[Evaluation of inflammatory activity in chronic osteomyelitis. Contribution of scintigraphy with polyclonal antibodies].

Rev Assoc Med Bras (1992)

Departamento de Radiologia da Faculdade de Medicina, Universidade de São Paulo.

Published: October 2000

Background: Active chronic osteomyelitis or complicating osteomyelitis are difficult to be diagnosed by radiological imaging modalities, such as plain radiograph and CT. They frequently cause increased bone remodeling, leading to nonspecific uptake of Tc-99m-bone scan agents and gallium-67. New radiopharmaceuticals with greater infection avidity are being developed, including the nonspecific polyclonal immunoglobulin (IgG) labeled with technetium-99m. Tc-99m-IgG may be available as a ready to use kit, with no reported side effects, low patient absorbed radiation dose and low cost.

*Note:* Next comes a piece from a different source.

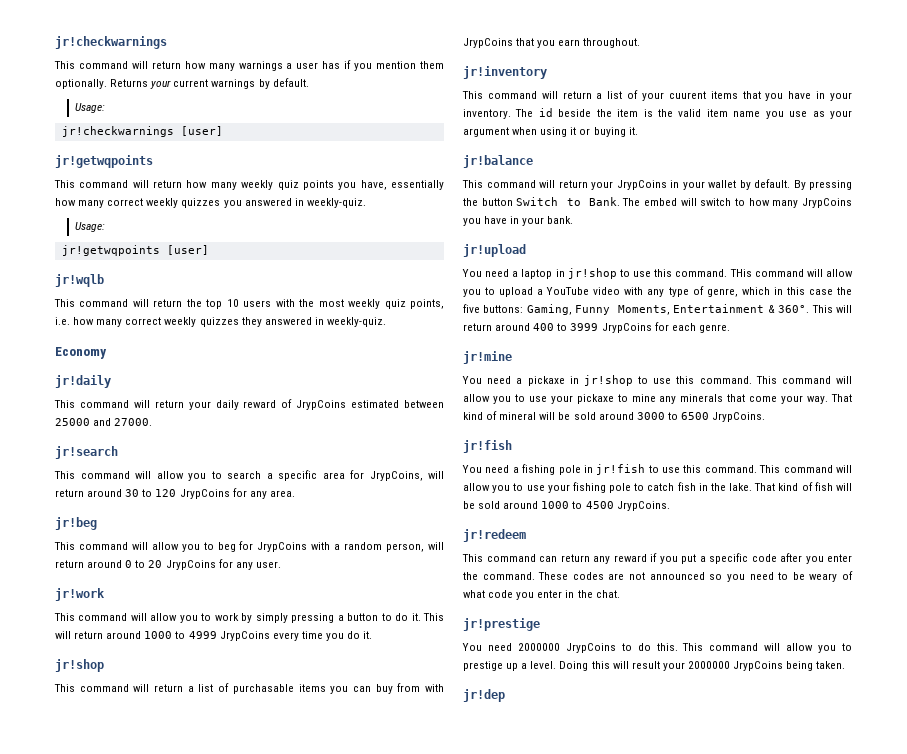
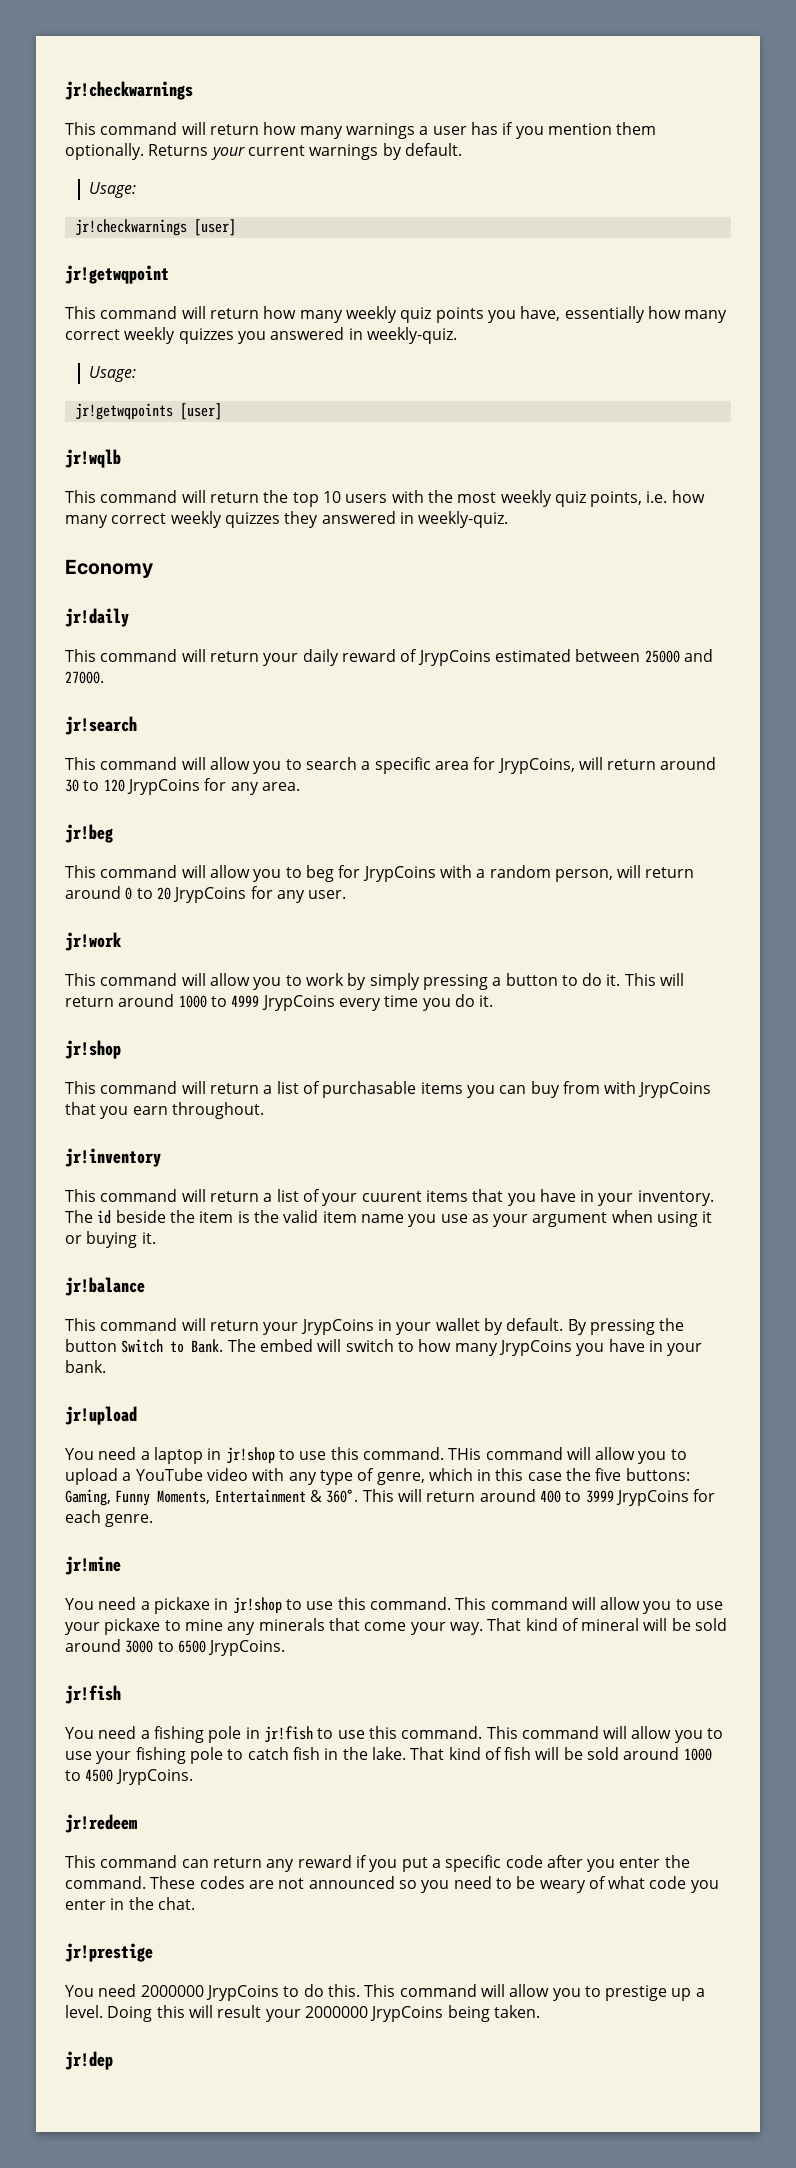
  jr!checkwarnings [user]
- jr!getwqpoints
+ jr!getwqpoint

Material And Methods: 23 bone segments with suspected active chronic osteomyelitis or violated bone osteomyelitis were studied by Tc-99m-IgG scintigraphy. All patients underwent standard three-phase bone scintigraphy using methylene diphosphonate (Tc-99m-MDP), gallium-67 scintigraphy and plain radiographs, compared with clinical evaluation and laboratory tests values.

Results: Infection was found in 8 sites. Sensitivity and specificity for Tc-99m-MDP, gallium-67 and Tc-99m-IgG scintigraphy were, respectively, 88 and 36%, 75 and 73%, 88 and 82%.

Conclusion: Tc-99m-IgG may be usefull in the scintigraphic evaluation of osteomyelitis.